**** Given information ****

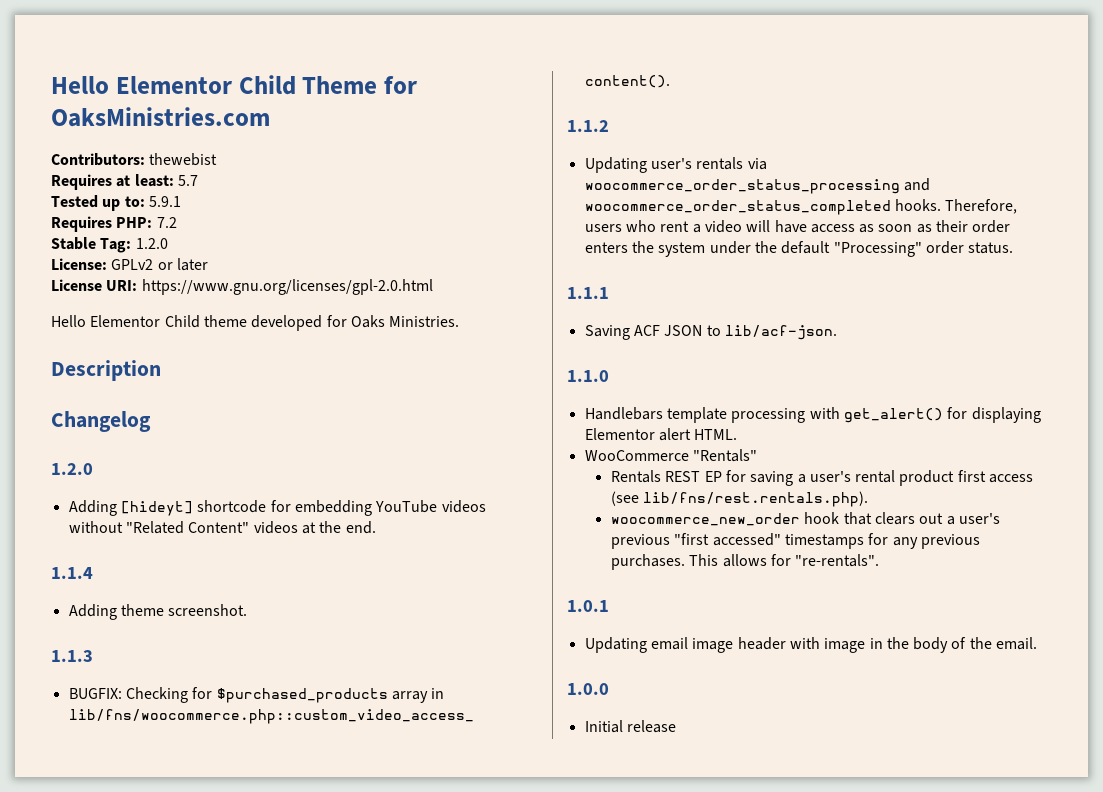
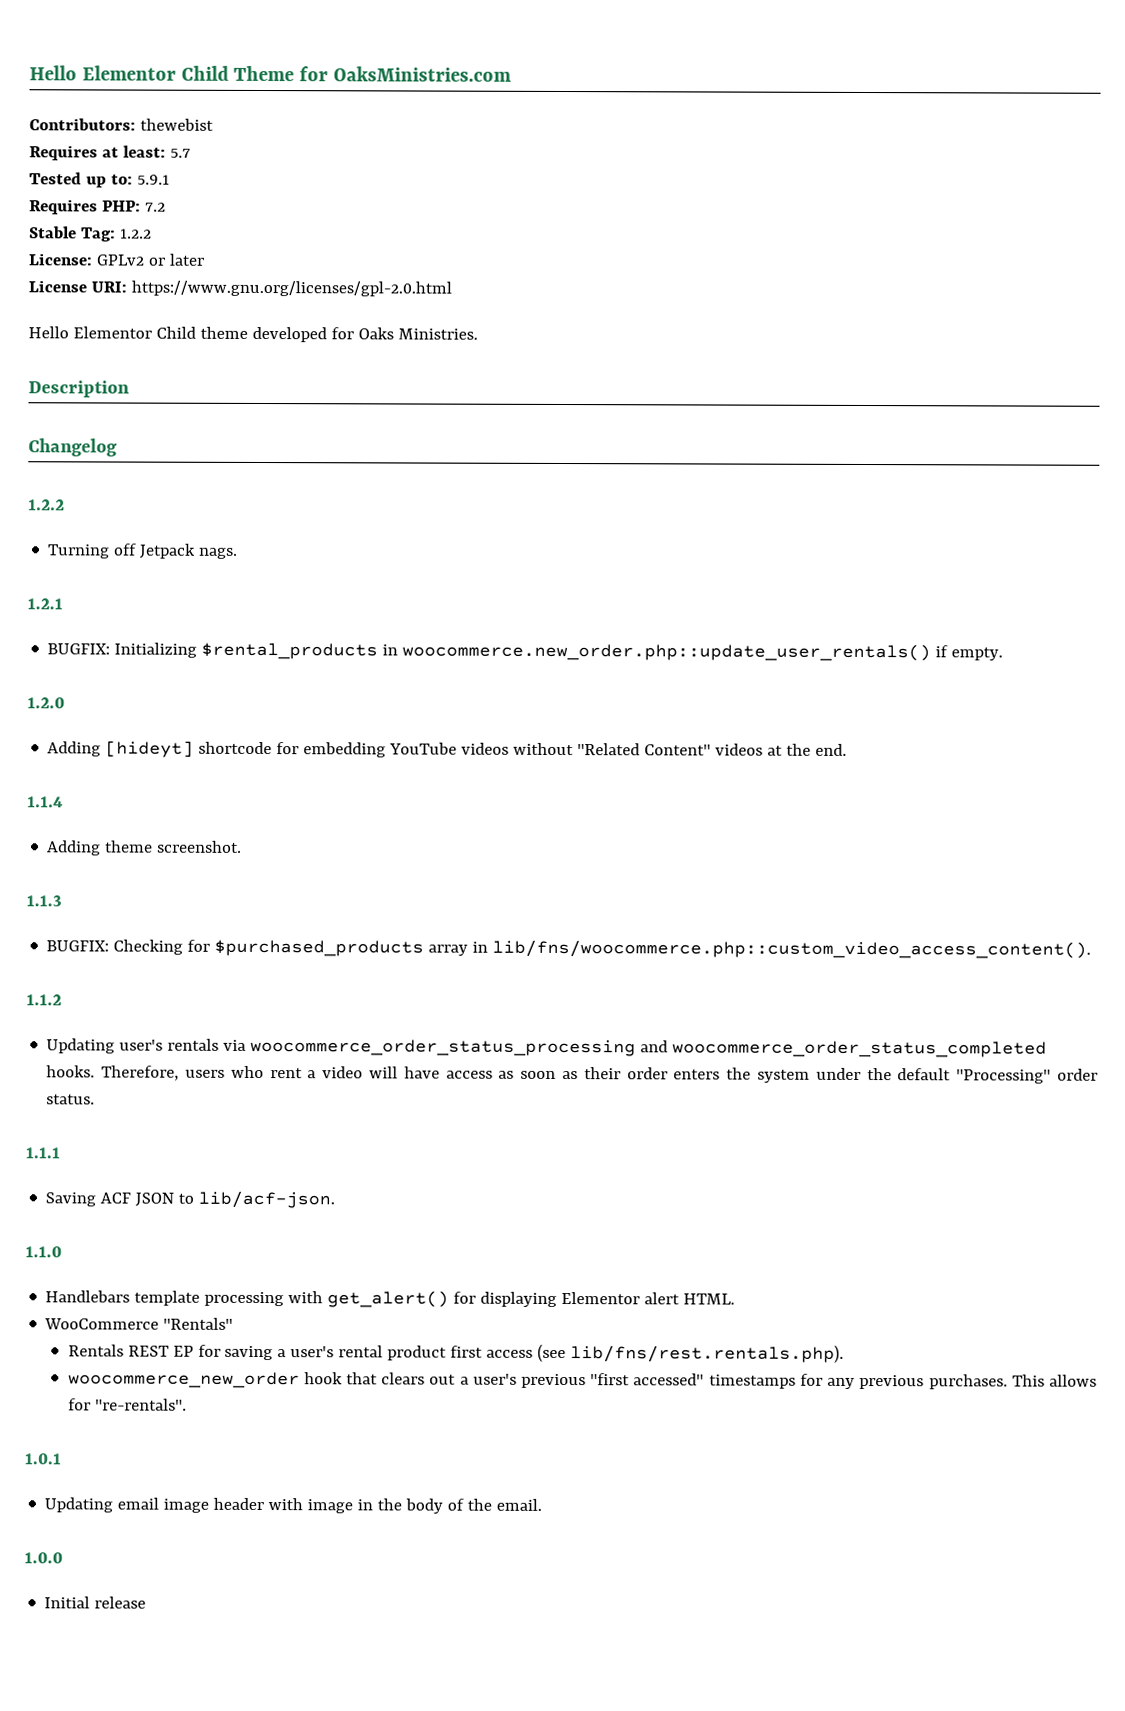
- Stable Tag: 1.2.0
+ Stable Tag: 1.2.2
  Changelog
+ 1.2.2
+ Turning off Jetpack nags.
+ 1.2.1
+ BUGFIX: Initializing $rental_products in woocommerce.new_order.php::update_user_rentals() if empty.

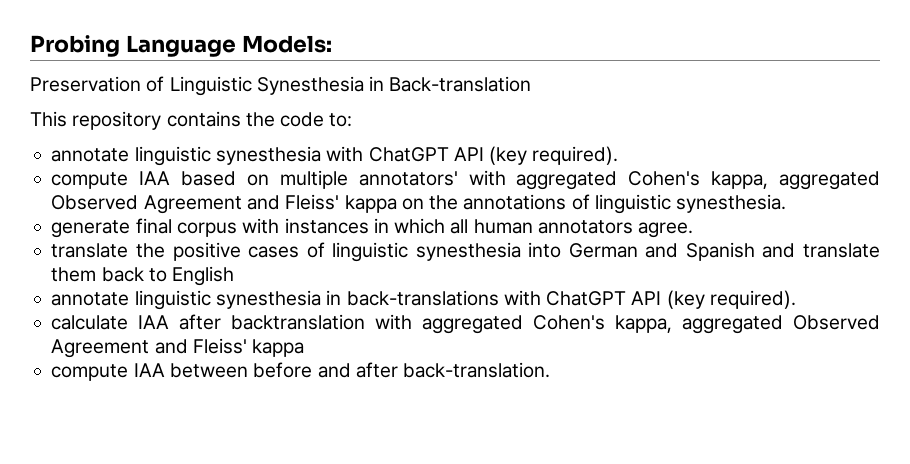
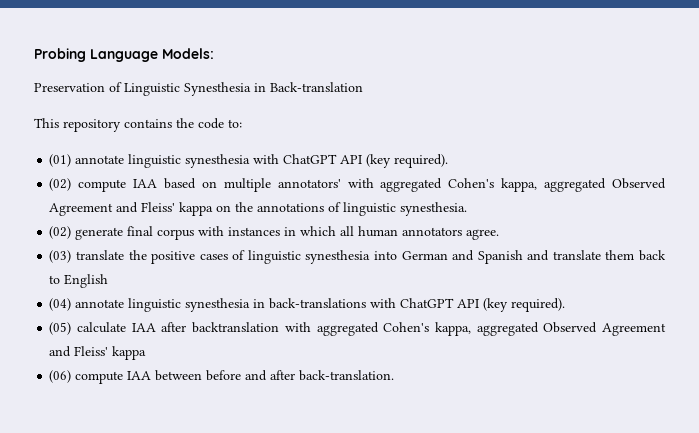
- annotate linguistic synesthesia with ChatGPT API (key required).
+ (01) annotate linguistic synesthesia with ChatGPT API (key required).
- compute IAA based on multiple annotators' with aggregated Cohen's kappa, aggregated Observed Agreement and Fleiss' kappa on the annotations of linguistic synesthesia.
+ (02) compute IAA based on multiple annotators' with aggregated Cohen's kappa, aggregated Observed Agreement and Fleiss' kappa on the annotations of linguistic synesthesia.
- generate final corpus with instances in which all human annotators agree.
+ (02) generate final corpus with instances in which all human annotators agree.
- translate the positive cases of linguistic synesthesia into German and Spanish and translate them back to English
+ (03) translate the positive cases of linguistic synesthesia into German and Spanish and translate them back to English
- annotate linguistic synesthesia in back-translations with ChatGPT API (key required).
+ (04) annotate linguistic synesthesia in back-translations with ChatGPT API (key required).
- calculate IAA after backtranslation with aggregated Cohen's kappa, aggregated Observed Agreement and Fleiss' kappa
+ (05) calculate IAA after backtranslation with aggregated Cohen's kappa, aggregated Observed Agreement and Fleiss' kappa
- compute IAA between before and after back-translation.
+ (06) compute IAA between before and after back-translation.

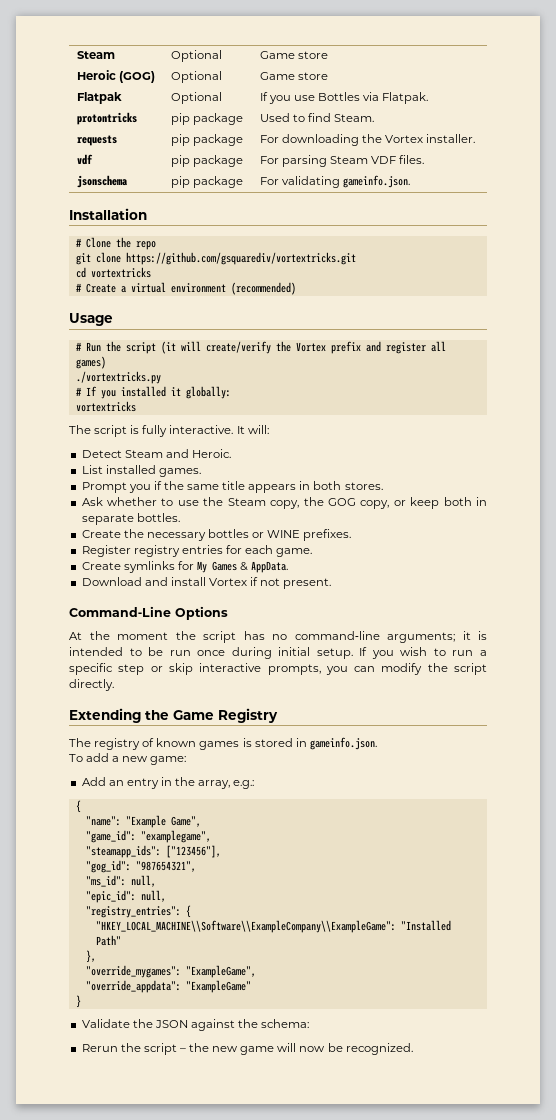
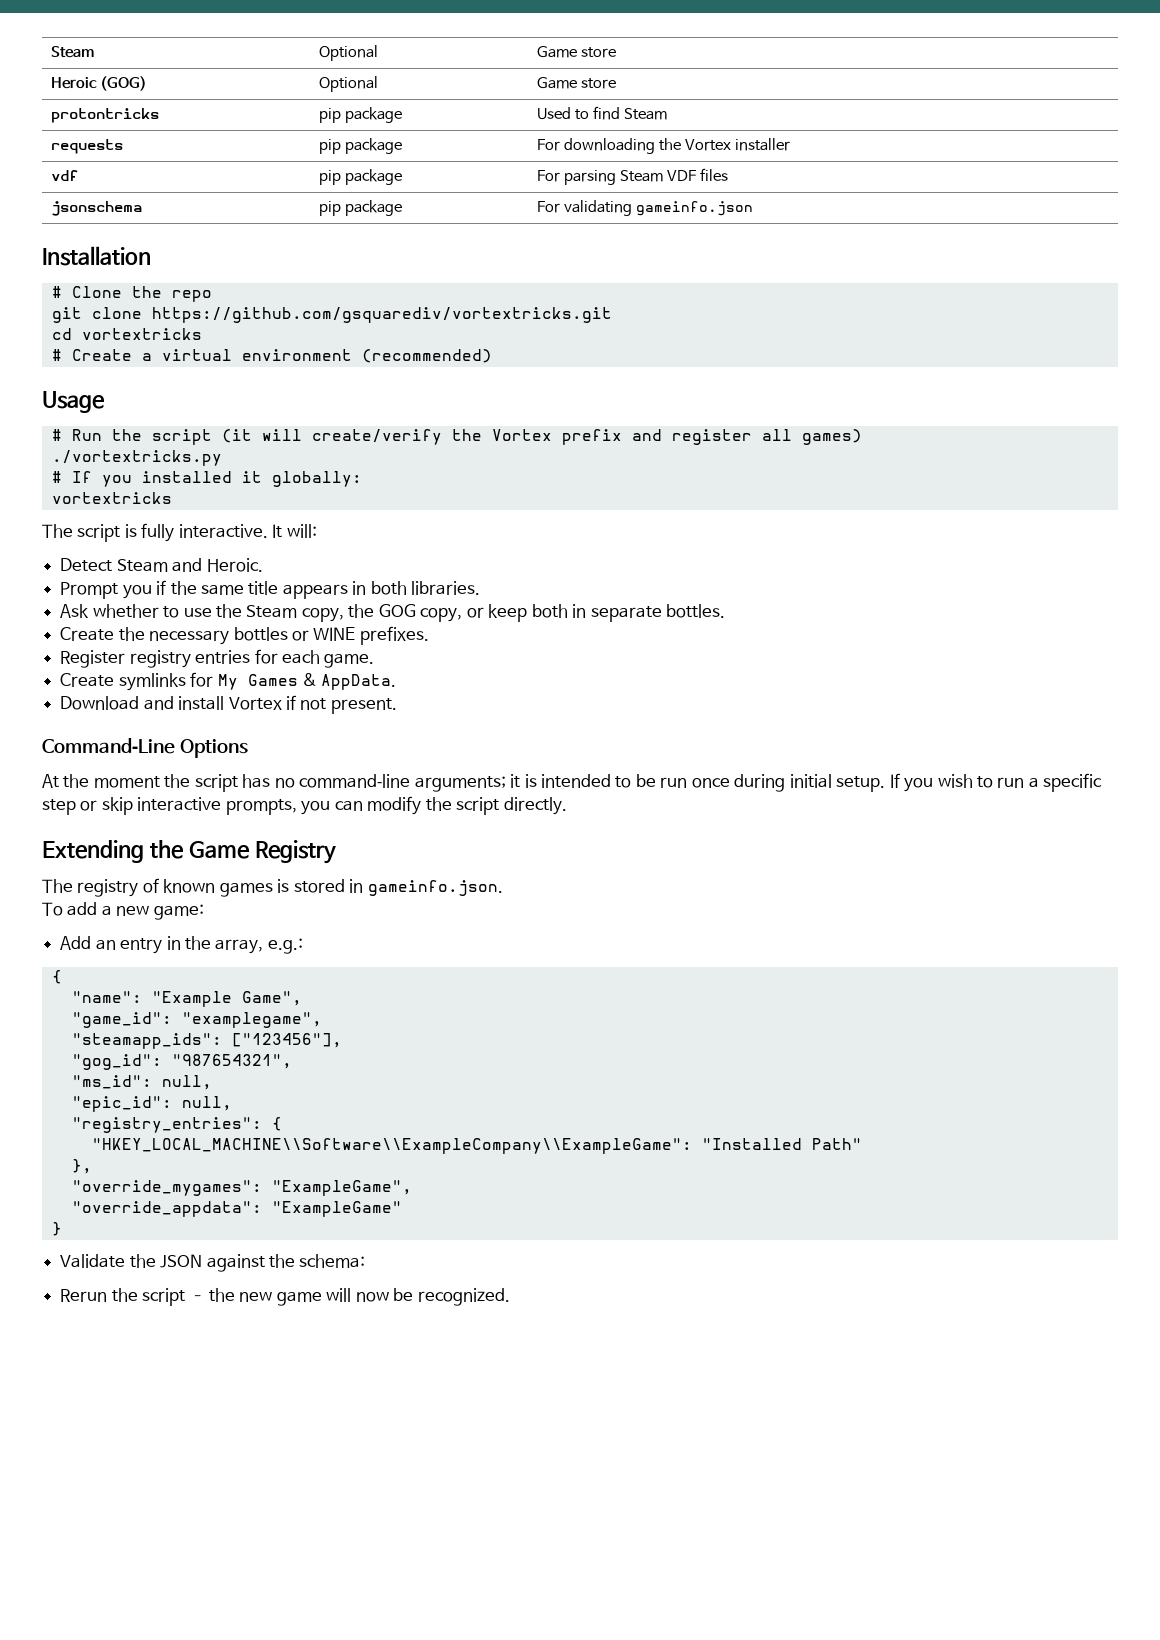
- Flatpak | Optional | If you use Bottles via Flatpak.
- protontricks | pip package | Used to find Steam.
+ protontricks | pip package | Used to find Steam
- requests | pip package | For downloading the Vortex installer.
+ requests | pip package | For downloading the Vortex installer
- vdf | pip package | For parsing Steam VDF files.
+ vdf | pip package | For parsing Steam VDF files
- jsonschema | pip package | For validating gameinfo.json.
+ jsonschema | pip package | For validating gameinfo.json
- List installed games.
- Prompt you if the same title appears in both stores.
+ Prompt you if the same title appears in both libraries.

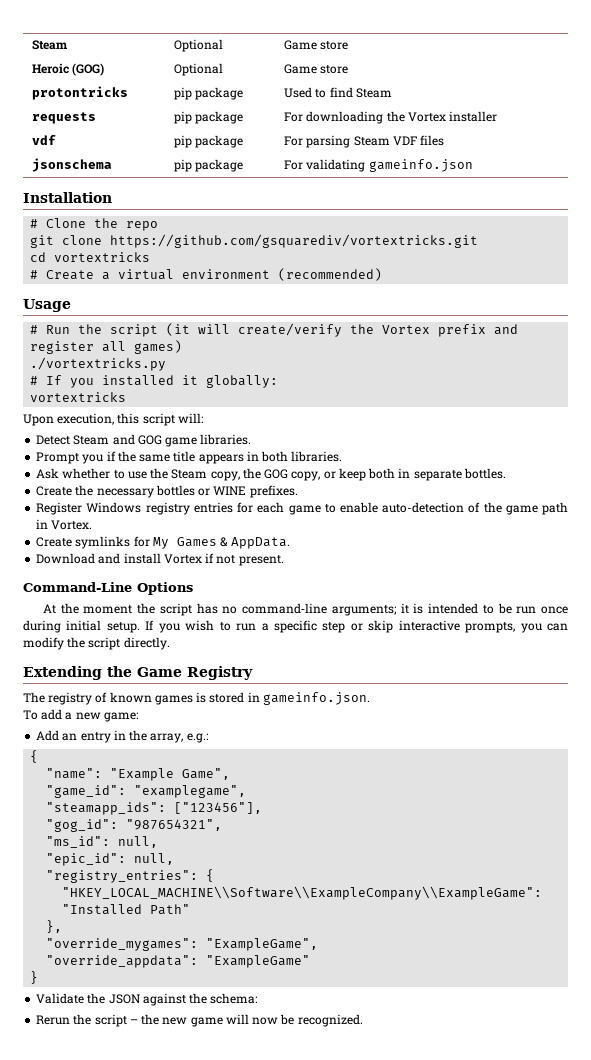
- The script is fully interactive. It will:
+ Upon execution, this script will:
- Detect Steam and Heroic.
+ Detect Steam and GOG game libraries.
- Register registry entries for each game.
+ Register Windows registry entries for each game to enable auto-detection of the game path in Vortex.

****

Write out each entry exactly, images excluded.

• Exercise result:
- Stable Tag: 1.2.0
+ Stable Tag: 1.2.2
  Changelog
+ 1.2.2
+ Turning off Jetpack nags.
+ 1.2.1
+ BUGFIX: Initializing $rental_products in woocommerce.new_order.php::update_user_rentals() if empty.

- annotate linguistic synesthesia with ChatGPT API (key required).
+ (01) annotate linguistic synesthesia with ChatGPT API (key required).
- compute IAA based on multiple annotators' with aggregated Cohen's kappa, aggregated Observed Agreement and Fleiss' kappa on the annotations of linguistic synesthesia.
+ (02) compute IAA based on multiple annotators' with aggregated Cohen's kappa, aggregated Observed Agreement and Fleiss' kappa on the annotations of linguistic synesthesia.
- generate final corpus with instances in which all human annotators agree.
+ (02) generate final corpus with instances in which all human annotators agree.
- translate the positive cases of linguistic synesthesia into German and Spanish and translate them back to English
+ (03) translate the positive cases of linguistic synesthesia into German and Spanish and translate them back to English
- annotate linguistic synesthesia in back-translations with ChatGPT API (key required).
+ (04) annotate linguistic synesthesia in back-translations with ChatGPT API (key required).
- calculate IAA after backtranslation with aggregated Cohen's kappa, aggregated Observed Agreement and Fleiss' kappa
+ (05) calculate IAA after backtranslation with aggregated Cohen's kappa, aggregated Observed Agreement and Fleiss' kappa
- compute IAA between before and after back-translation.
+ (06) compute IAA between before and after back-translation.

- Flatpak | Optional | If you use Bottles via Flatpak.
- protontricks | pip package | Used to find Steam.
+ protontricks | pip package | Used to find Steam
- requests | pip package | For downloading the Vortex installer.
+ requests | pip package | For downloading the Vortex installer
- vdf | pip package | For parsing Steam VDF files.
+ vdf | pip package | For parsing Steam VDF files
- jsonschema | pip package | For validating gameinfo.json.
+ jsonschema | pip package | For validating gameinfo.json
- List installed games.
- Prompt you if the same title appears in both stores.
+ Prompt you if the same title appears in both libraries.

- The script is fully interactive. It will:
+ Upon execution, this script will:
- Detect Steam and Heroic.
+ Detect Steam and GOG game libraries.
- Register registry entries for each game.
+ Register Windows registry entries for each game to enable auto-detection of the game path in Vortex.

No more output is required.